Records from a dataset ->
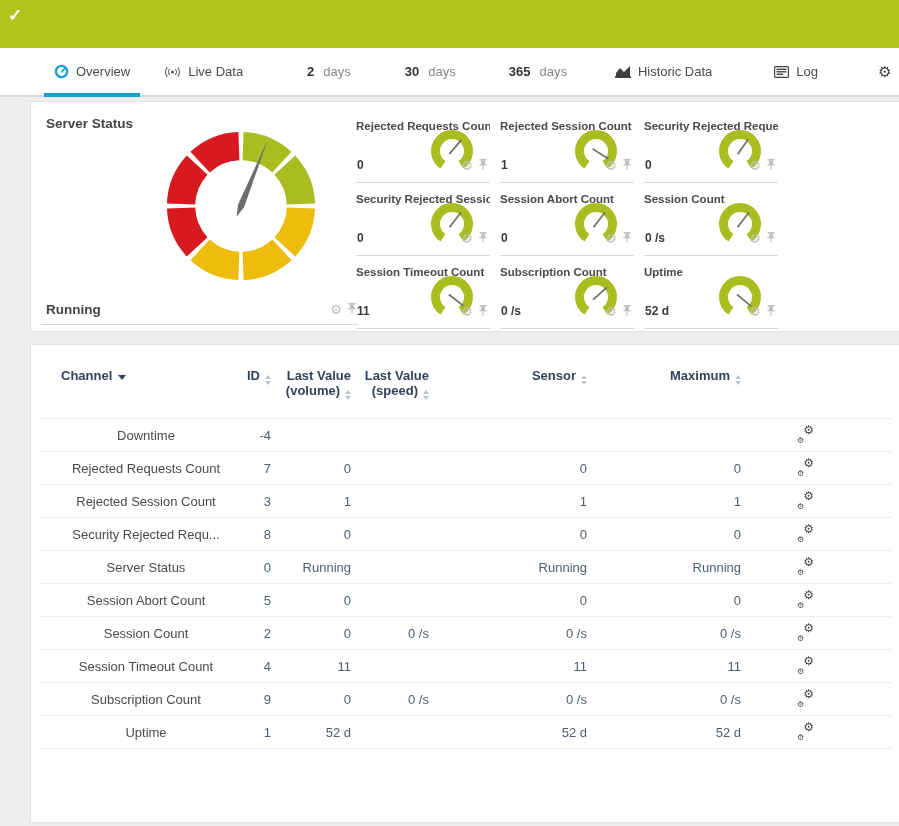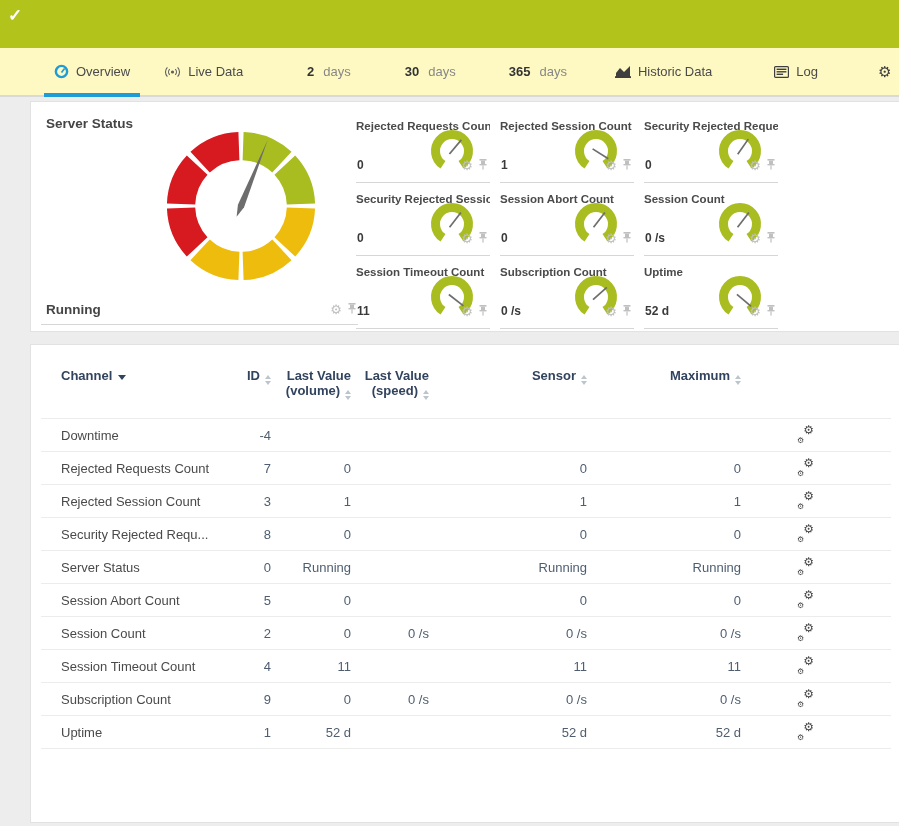--- a/index.html
+++ b/index.html
@@ -11,21 +11,21 @@
   .chk { font-size:17px; font-weight:bold; line-height:18px; width:24px; }
   .titles { margin-left:22px; }
   .line1 { display:flex; align-items:baseline; gap:8px; }
   .kind { font-style:italic; font-size:15px; }
   .title { font-weight:bold; font-size:17px; letter-spacing:0.2px; }
   .flag { font-size:10px; vertical-align:super; position:relative; top:-5px; cursor:pointer; }
   .stars { font-size:13px; letter-spacing:1px; margin-left:8px; cursor:pointer; }
   .line2 { font-size:11px; font-weight:bold; margin-top:4px; }
 
   
-  .tabbar { height:49px; background:#fef9c3; border-bottom:2px solid #d9d9d9;
+  .tabbar { height:49px; background:#ffffff; border-bottom:2px solid #d9d9d9;
     display:flex; align-items:center; padding-left:50px; }
   .tab { position:relative; display:flex; align-items:center; gap:7px; font-size:13px;
     color:#4a4a4a; height:100%; padding:0 4px; cursor:pointer; white-space:nowrap; }
   .tab.active::after { content:""; position:absolute; left:-6px; right:-6px; bottom:-2px;
     height:4px; background:#1e9cd8; }
   .tab .num { font-weight:bold; color:#333; }
   .tab .unit { color:#878787; margin-left:2px; }
   .tab:nth-child(1){margin-right:26px} .tab:nth-child(2){margin-right:56px}
   .tab:nth-child(3){margin-right:46px} .tab:nth-child(4){margin-right:45px}
   .tab:nth-child(5){margin-right:40px} .tab:nth-child(6){margin-right:54px}
@@ -58,21 +58,21 @@
   .mini .icnrow { position:absolute; right:3px; bottom:8px; }
 
   
   table { border-collapse:collapse; margin:19px 0 0 10px; width:850px; table-layout:fixed; }
   col.c-channel{width:190px} col.c-id{width:40px} col.c-vol{width:80px} col.c-speed{width:78px}
   col.c-min{width:158px} col.c-max{width:154px} col.c-edit{width:85px} col.c-fill{width:auto}
   th { font-size:13px; font-weight:bold; color:#32435e; text-align:right; vertical-align:top;
     padding:4px 0 18px 0; cursor:pointer; }
   th.left { text-align:left; padding-left:20px; }
   td { height:33px; font-size:13px; color:#4e5e70; text-align:right; border-bottom:1px solid #ececec; }
-  td.left { text-align:left; padding-left:20px; color:#4a4a4a; }
+  td.left { text-align:center; padding-left:20px; color:#4a4a4a; }
   tbody tr:first-child td { border-top:1px solid #ececec; }
   td.edit { padding-right:12px; }
   .sort { display:inline-flex; flex-direction:column; gap:2px; margin-left:5px; vertical-align:1px; }
   .sort i { width:0; height:0; border-left:3.5px solid transparent; border-right:3.5px solid transparent; }
   .sort .up { border-bottom:4px solid #bcc5cd; }
   .sort .dn { border-top:4px solid #bcc5cd; }
   .sort-active { display:inline-block; width:0; height:0; border-left:4px solid transparent;
     border-right:4px solid transparent; border-top:5px solid #32435e; margin-left:6px; }
   .gearset { position:relative; display:inline-block; width:17px; height:16px; cursor:pointer; }
   .gearset .g1 { position:absolute; right:0; top:-3px; font-size:12px; color:#4a4a4a; }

What you are asked to do -> Please set the records down again exactly as written. The pictures should not be included.

Result of this task ->
--- a/index.html
+++ b/index.html
@@ -11,21 +11,21 @@
   .chk { font-size:17px; font-weight:bold; line-height:18px; width:24px; }
   .titles { margin-left:22px; }
   .line1 { display:flex; align-items:baseline; gap:8px; }
   .kind { font-style:italic; font-size:15px; }
   .title { font-weight:bold; font-size:17px; letter-spacing:0.2px; }
   .flag { font-size:10px; vertical-align:super; position:relative; top:-5px; cursor:pointer; }
   .stars { font-size:13px; letter-spacing:1px; margin-left:8px; cursor:pointer; }
   .line2 { font-size:11px; font-weight:bold; margin-top:4px; }
 
   
-  .tabbar { height:49px; background:#fef9c3; border-bottom:2px solid #d9d9d9;
+  .tabbar { height:49px; background:#ffffff; border-bottom:2px solid #d9d9d9;
     display:flex; align-items:center; padding-left:50px; }
   .tab { position:relative; display:flex; align-items:center; gap:7px; font-size:13px;
     color:#4a4a4a; height:100%; padding:0 4px; cursor:pointer; white-space:nowrap; }
   .tab.active::after { content:""; position:absolute; left:-6px; right:-6px; bottom:-2px;
     height:4px; background:#1e9cd8; }
   .tab .num { font-weight:bold; color:#333; }
   .tab .unit { color:#878787; margin-left:2px; }
   .tab:nth-child(1){margin-right:26px} .tab:nth-child(2){margin-right:56px}
   .tab:nth-child(3){margin-right:46px} .tab:nth-child(4){margin-right:45px}
   .tab:nth-child(5){margin-right:40px} .tab:nth-child(6){margin-right:54px}
@@ -58,21 +58,21 @@
   .mini .icnrow { position:absolute; right:3px; bottom:8px; }
 
   
   table { border-collapse:collapse; margin:19px 0 0 10px; width:850px; table-layout:fixed; }
   col.c-channel{width:190px} col.c-id{width:40px} col.c-vol{width:80px} col.c-speed{width:78px}
   col.c-min{width:158px} col.c-max{width:154px} col.c-edit{width:85px} col.c-fill{width:auto}
   th { font-size:13px; font-weight:bold; color:#32435e; text-align:right; vertical-align:top;
     padding:4px 0 18px 0; cursor:pointer; }
   th.left { text-align:left; padding-left:20px; }
   td { height:33px; font-size:13px; color:#4e5e70; text-align:right; border-bottom:1px solid #ececec; }
-  td.left { text-align:left; padding-left:20px; color:#4a4a4a; }
+  td.left { text-align:center; padding-left:20px; color:#4a4a4a; }
   tbody tr:first-child td { border-top:1px solid #ececec; }
   td.edit { padding-right:12px; }
   .sort { display:inline-flex; flex-direction:column; gap:2px; margin-left:5px; vertical-align:1px; }
   .sort i { width:0; height:0; border-left:3.5px solid transparent; border-right:3.5px solid transparent; }
   .sort .up { border-bottom:4px solid #bcc5cd; }
   .sort .dn { border-top:4px solid #bcc5cd; }
   .sort-active { display:inline-block; width:0; height:0; border-left:4px solid transparent;
     border-right:4px solid transparent; border-top:5px solid #32435e; margin-left:6px; }
   .gearset { position:relative; display:inline-block; width:17px; height:16px; cursor:pointer; }
   .gearset .g1 { position:absolute; right:0; top:-3px; font-size:12px; color:#4a4a4a; }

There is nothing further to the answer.